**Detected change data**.
-----
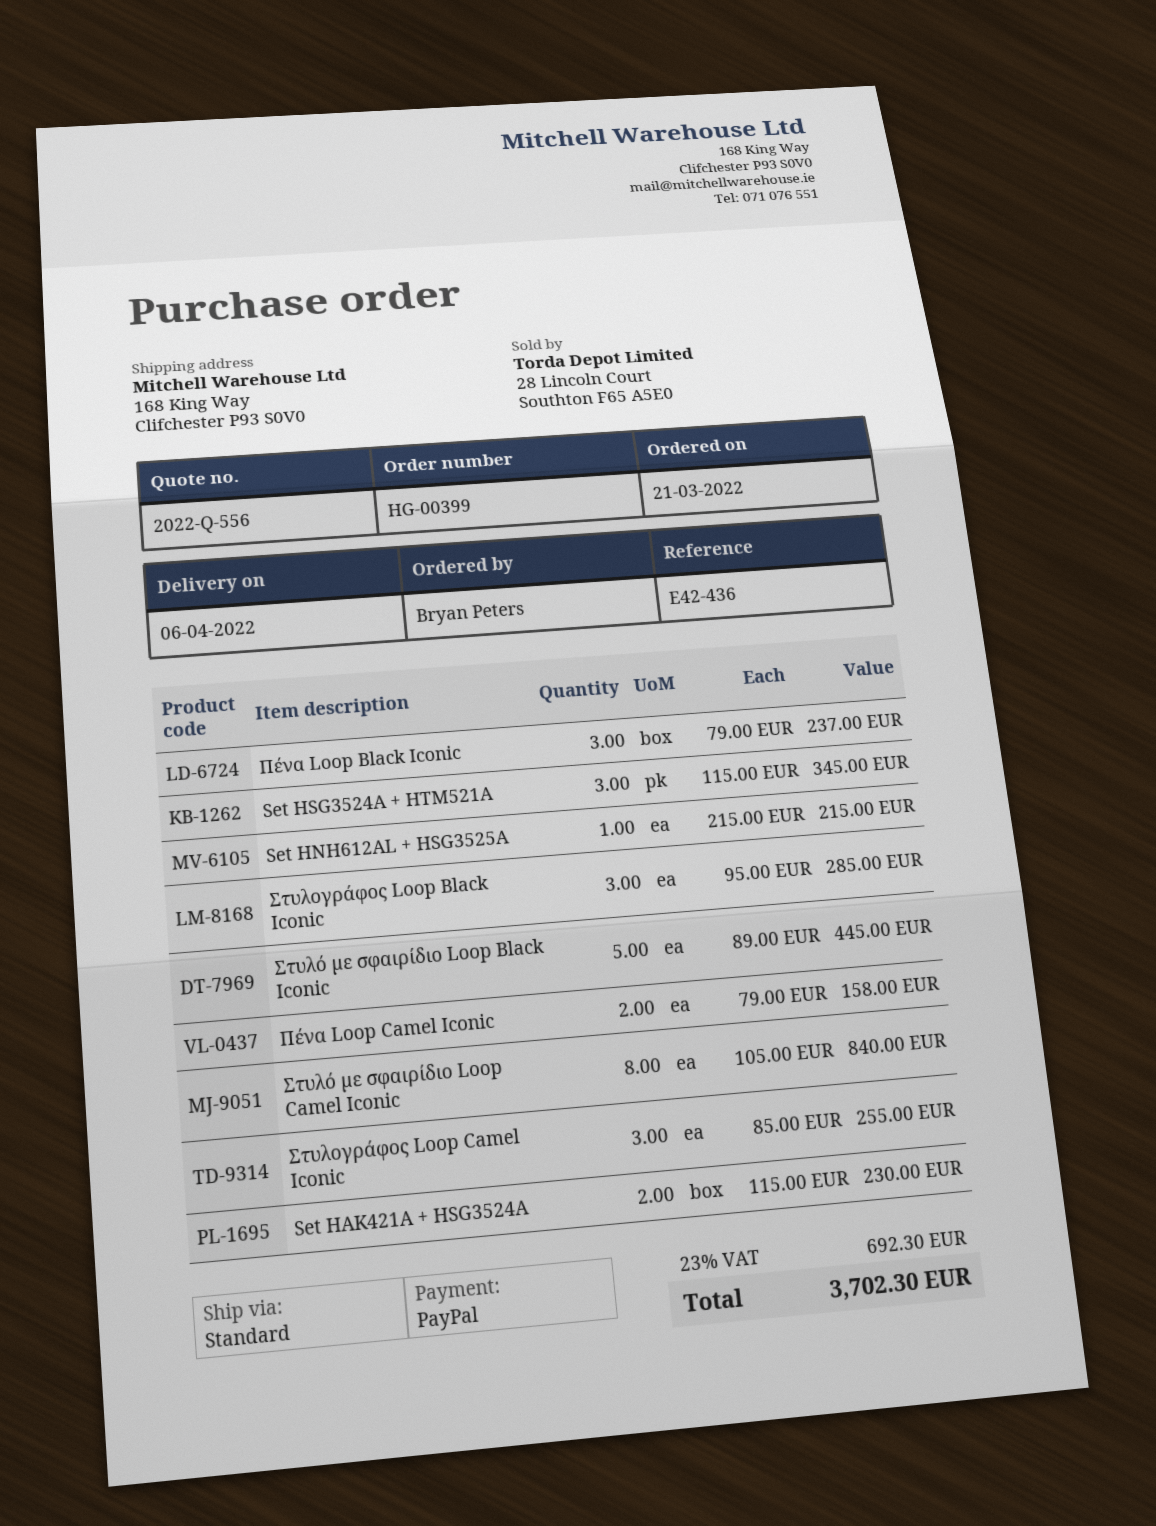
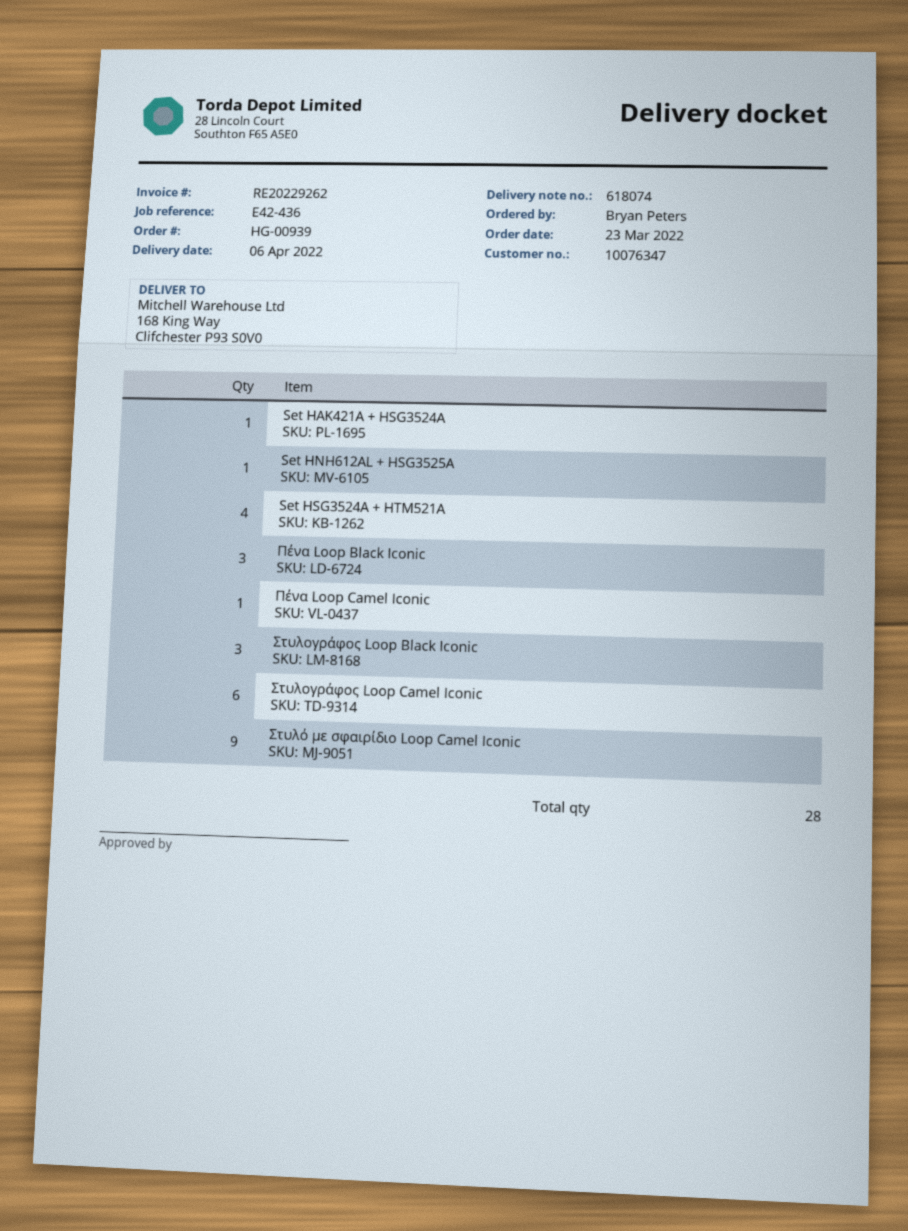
order number: HG-00399 -> HG-00939
order date: 2022-03-21 -> 2022-03-23
Set HSG3524A + HTM521A: 3 -> 4
Στυλό με σφαιρίδιο Loop Black Iconic: 5 -> none
Πένα Loop Camel Iconic: 2 -> 1
Στυλό με σφαιρίδιο Loop Camel Iconic: 8 -> 9
Στυλογράφος Loop Camel Iconic: 3 -> 6
Set HAK421A + HSG3524A: 2 -> 1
-----
**YOUR GOAL**. Find the word "Iconic" in the data and show each line that holds it.

**SOLVED EXERCISE**.
Στυλό με σφαιρίδιο Loop Black Iconic: 5 -> none
Πένα Loop Camel Iconic: 2 -> 1
Στυλό με σφαιρίδιο Loop Camel Iconic: 8 -> 9
Στυλογράφος Loop Camel Iconic: 3 -> 6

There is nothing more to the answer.